When someone is pregnant (or you), it's often a time of speculation about whether the baby will be a boy or a girl. Sometimes, mothers say they just know if they are having a boy or a girl.
In an interview for Revista Who, Dojna Mema said: "In our case, we weren't praying to have a child, but when we found out we wanted it with all our strength. I have felt since that moment also his gender. I knew it was a boy. There is something magical, from another world, in the sensations and intuition of a pregnant woman."

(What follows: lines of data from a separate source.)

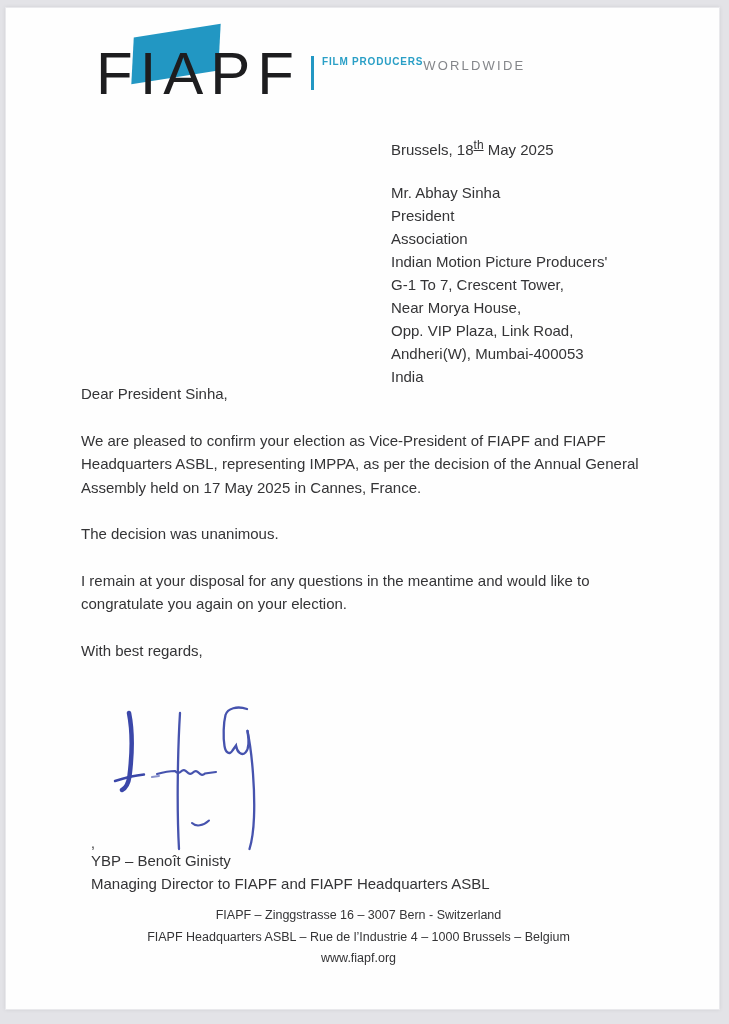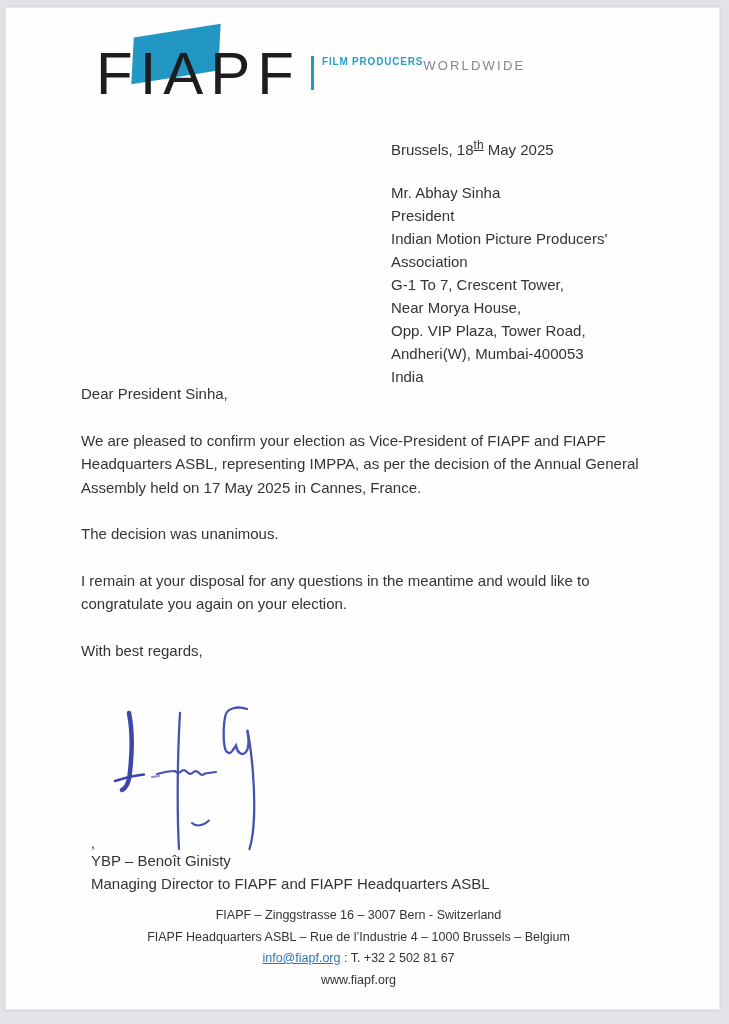--- a/index.html
+++ b/index.html
@@ -82,25 +82,25 @@
       <span class="tagline-top">FILM PRODUCERS</span>
       <span class="tagline-bottom">WORLDWIDE</span>
     </div>
   </div>
 
   <div class="date-address">
     <div class="date-line"><span>Brussels, 18</span><sup>th</sup><span> May 2025</span></div>
     <div>
       <span class="addr-line">Mr. Abhay Sinha</span>
       <span class="addr-line">President</span>
+      <span class="addr-line">Association</span>
       <span class="addr-line">Indian Motion Picture Producers'</span>
-      <span class="addr-line">Association</span>
       <span class="addr-line">G-1 To 7, Crescent Tower,</span>
       <span class="addr-line">Near Morya House,</span>
-      <span class="addr-line">Opp. VIP Plaza, Tower Road,</span>
+      <span class="addr-line">Opp. VIP Plaza, Link Road,</span>
       <span class="addr-line">Andheri(W), Mumbai-400053</span>
       <span class="addr-line">India</span>
     </div>
   </div>
 
   <div class="body-block">
     <p>Dear President Sinha,</p>
     <p>We are pleased to confirm your election as Vice-President of FIAPF and FIAPF Headquarters ASBL, representing IMPPA, as per the decision of the Annual General Assembly held on 17 May 2025 in Cannes, France.</p>
     <p>The decision was unanimous.</p>
     <p>I remain at your disposal for any questions in the meantime and would like to congratulate you again on your election.</p>
@@ -124,17 +124,16 @@
 
   <div class="sig-block">
     <span class="sig-mark">,</span>
     <div>YBP – Benoît Ginisty</div>
     <div>Managing Director to FIAPF and FIAPF Headquarters ASBL</div>
   </div>
 
   <div class="footer">
     <div>FIAPF – Zinggstrasse 16 – 3007 Bern - Switzerland</div>
     <div>FIAPF Headquarters ASBL – Rue de l’Industrie 4 – 1000 Brussels – Belgium</div>
-    <div><a href="#">info@fiapf.org</a><span> : T. +32 2 502 81 67</span></div>
     <div>www.fiapf.org</div>
   </div>
 
 </div>
 
 </body></html>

Are there studies on the intuition of pregnant women? Yes. An interesting study investigated whether or not a woman's intuition about the baby's gender was accurate (McFadzen, Dielentheis, Kasten, Singh, & Grundle, 2017). Women attending an obstetric clinic were asked if they had a sense of the gender of their baby; 411 women (40%) said yes. Their prediction was compared with the results at the end. So? The mother's intuition correctly predicted the gender 51% of the time.

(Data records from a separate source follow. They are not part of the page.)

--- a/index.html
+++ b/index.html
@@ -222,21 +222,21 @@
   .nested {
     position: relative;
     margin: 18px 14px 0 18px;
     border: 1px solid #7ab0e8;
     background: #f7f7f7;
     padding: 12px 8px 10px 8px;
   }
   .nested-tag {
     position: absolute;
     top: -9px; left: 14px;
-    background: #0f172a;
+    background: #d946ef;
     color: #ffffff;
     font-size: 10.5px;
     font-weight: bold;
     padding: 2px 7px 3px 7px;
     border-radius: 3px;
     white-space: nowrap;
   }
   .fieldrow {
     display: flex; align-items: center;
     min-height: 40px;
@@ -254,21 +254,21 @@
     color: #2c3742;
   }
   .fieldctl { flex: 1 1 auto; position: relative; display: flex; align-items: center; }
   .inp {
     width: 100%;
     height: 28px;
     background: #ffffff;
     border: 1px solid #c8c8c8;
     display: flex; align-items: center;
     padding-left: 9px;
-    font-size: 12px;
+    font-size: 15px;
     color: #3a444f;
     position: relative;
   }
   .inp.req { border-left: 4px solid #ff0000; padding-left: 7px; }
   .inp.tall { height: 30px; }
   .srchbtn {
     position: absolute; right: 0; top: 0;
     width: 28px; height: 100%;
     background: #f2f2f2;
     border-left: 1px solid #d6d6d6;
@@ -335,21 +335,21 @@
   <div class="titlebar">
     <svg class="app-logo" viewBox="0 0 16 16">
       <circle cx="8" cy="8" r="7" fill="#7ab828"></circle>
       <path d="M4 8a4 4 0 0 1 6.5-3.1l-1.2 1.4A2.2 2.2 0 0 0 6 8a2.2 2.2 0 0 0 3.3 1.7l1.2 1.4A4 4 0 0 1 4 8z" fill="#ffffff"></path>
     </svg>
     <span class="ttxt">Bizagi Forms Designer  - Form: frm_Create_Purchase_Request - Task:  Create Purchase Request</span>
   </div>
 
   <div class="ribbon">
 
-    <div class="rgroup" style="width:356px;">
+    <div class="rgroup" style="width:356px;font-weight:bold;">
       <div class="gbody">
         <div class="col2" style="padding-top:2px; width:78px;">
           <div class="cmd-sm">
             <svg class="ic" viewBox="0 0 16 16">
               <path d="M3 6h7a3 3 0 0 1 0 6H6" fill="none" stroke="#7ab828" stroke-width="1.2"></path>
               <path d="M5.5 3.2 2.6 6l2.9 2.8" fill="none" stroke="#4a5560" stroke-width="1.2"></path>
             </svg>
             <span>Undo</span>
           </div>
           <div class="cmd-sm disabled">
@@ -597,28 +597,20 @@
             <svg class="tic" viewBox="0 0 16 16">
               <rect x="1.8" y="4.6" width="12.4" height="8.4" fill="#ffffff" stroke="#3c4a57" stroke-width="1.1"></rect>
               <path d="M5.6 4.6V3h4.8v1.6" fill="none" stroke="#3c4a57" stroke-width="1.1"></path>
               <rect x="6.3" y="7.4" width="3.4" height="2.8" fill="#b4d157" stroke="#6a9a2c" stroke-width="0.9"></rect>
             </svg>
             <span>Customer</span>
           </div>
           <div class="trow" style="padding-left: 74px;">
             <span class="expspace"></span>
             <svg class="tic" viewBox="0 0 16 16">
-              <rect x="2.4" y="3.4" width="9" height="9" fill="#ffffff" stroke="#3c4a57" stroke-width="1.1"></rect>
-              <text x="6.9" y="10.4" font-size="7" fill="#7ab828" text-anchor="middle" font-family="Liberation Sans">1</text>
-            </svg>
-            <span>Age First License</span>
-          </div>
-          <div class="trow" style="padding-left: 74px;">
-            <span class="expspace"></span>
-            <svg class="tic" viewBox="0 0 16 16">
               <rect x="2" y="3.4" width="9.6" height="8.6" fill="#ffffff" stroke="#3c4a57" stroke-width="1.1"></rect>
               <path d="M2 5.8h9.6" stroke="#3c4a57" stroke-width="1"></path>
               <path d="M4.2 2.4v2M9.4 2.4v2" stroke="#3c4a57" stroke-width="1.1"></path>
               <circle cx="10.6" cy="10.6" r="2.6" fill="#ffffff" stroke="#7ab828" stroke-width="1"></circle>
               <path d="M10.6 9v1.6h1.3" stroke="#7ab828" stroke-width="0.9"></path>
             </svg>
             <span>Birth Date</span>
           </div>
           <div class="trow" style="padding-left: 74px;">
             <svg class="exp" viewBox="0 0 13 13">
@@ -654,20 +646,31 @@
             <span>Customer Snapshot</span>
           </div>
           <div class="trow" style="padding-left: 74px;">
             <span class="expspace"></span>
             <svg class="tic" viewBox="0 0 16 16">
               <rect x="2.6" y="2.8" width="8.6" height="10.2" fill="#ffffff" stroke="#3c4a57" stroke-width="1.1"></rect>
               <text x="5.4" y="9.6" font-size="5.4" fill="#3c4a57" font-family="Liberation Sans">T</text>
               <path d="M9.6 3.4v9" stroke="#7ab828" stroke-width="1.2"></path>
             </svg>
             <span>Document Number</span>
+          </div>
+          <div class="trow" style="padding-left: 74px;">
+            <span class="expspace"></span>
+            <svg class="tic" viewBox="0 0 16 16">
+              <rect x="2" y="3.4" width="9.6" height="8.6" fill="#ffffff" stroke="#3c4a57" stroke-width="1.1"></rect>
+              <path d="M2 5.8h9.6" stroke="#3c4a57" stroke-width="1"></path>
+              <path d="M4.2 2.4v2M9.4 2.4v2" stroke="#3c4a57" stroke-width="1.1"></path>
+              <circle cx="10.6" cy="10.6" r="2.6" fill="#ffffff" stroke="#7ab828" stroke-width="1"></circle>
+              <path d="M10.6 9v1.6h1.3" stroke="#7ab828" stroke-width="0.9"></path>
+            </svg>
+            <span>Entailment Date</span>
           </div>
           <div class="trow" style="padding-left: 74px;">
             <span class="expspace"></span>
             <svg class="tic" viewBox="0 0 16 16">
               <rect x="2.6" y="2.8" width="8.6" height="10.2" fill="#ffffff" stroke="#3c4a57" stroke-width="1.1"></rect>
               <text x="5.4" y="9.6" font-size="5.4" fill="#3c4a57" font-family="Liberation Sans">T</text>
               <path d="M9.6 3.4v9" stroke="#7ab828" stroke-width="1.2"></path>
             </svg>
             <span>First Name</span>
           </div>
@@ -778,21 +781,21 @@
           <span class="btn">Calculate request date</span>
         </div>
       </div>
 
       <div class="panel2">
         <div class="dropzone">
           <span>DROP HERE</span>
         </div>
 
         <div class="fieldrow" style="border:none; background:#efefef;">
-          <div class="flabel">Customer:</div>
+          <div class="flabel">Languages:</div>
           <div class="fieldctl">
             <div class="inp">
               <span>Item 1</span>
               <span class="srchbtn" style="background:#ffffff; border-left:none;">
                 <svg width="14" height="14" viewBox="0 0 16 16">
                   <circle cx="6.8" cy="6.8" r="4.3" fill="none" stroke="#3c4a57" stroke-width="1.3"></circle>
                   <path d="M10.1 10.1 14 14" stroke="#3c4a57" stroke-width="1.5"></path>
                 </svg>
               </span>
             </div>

The study noted that women who reported strong intuition had better results (correctly predicting the baby's gender 62% of the time). However, the study authors concluded that intuition worked just like guessing when flipping a coin.
However, some other scientific research suggests that yes, pregnant women's intuition is true. At the University of Arizona, psychology professor Victor Shamas, Ph.D., analyzed some expectant mothers who did not yet know the sex of their babies. In 70% of cases, mothers' intuition about the gender of their child was correct. In a separate study, researchers at Johns Hopkins University had comparable data. "The fact that two different labs had similar effects suggests that it's not just a coincidence," says Shamas.
But what is intuition? "I define it as something you know without knowing how you know it," says Shamas. True intuition tends to come not from our five senses, but from a sixth sense. Intuition isn't just a hope or wish for what you want, says Shamas, who found that the women in his study who actually preferred having a boy or a girl were more likely to be wrong.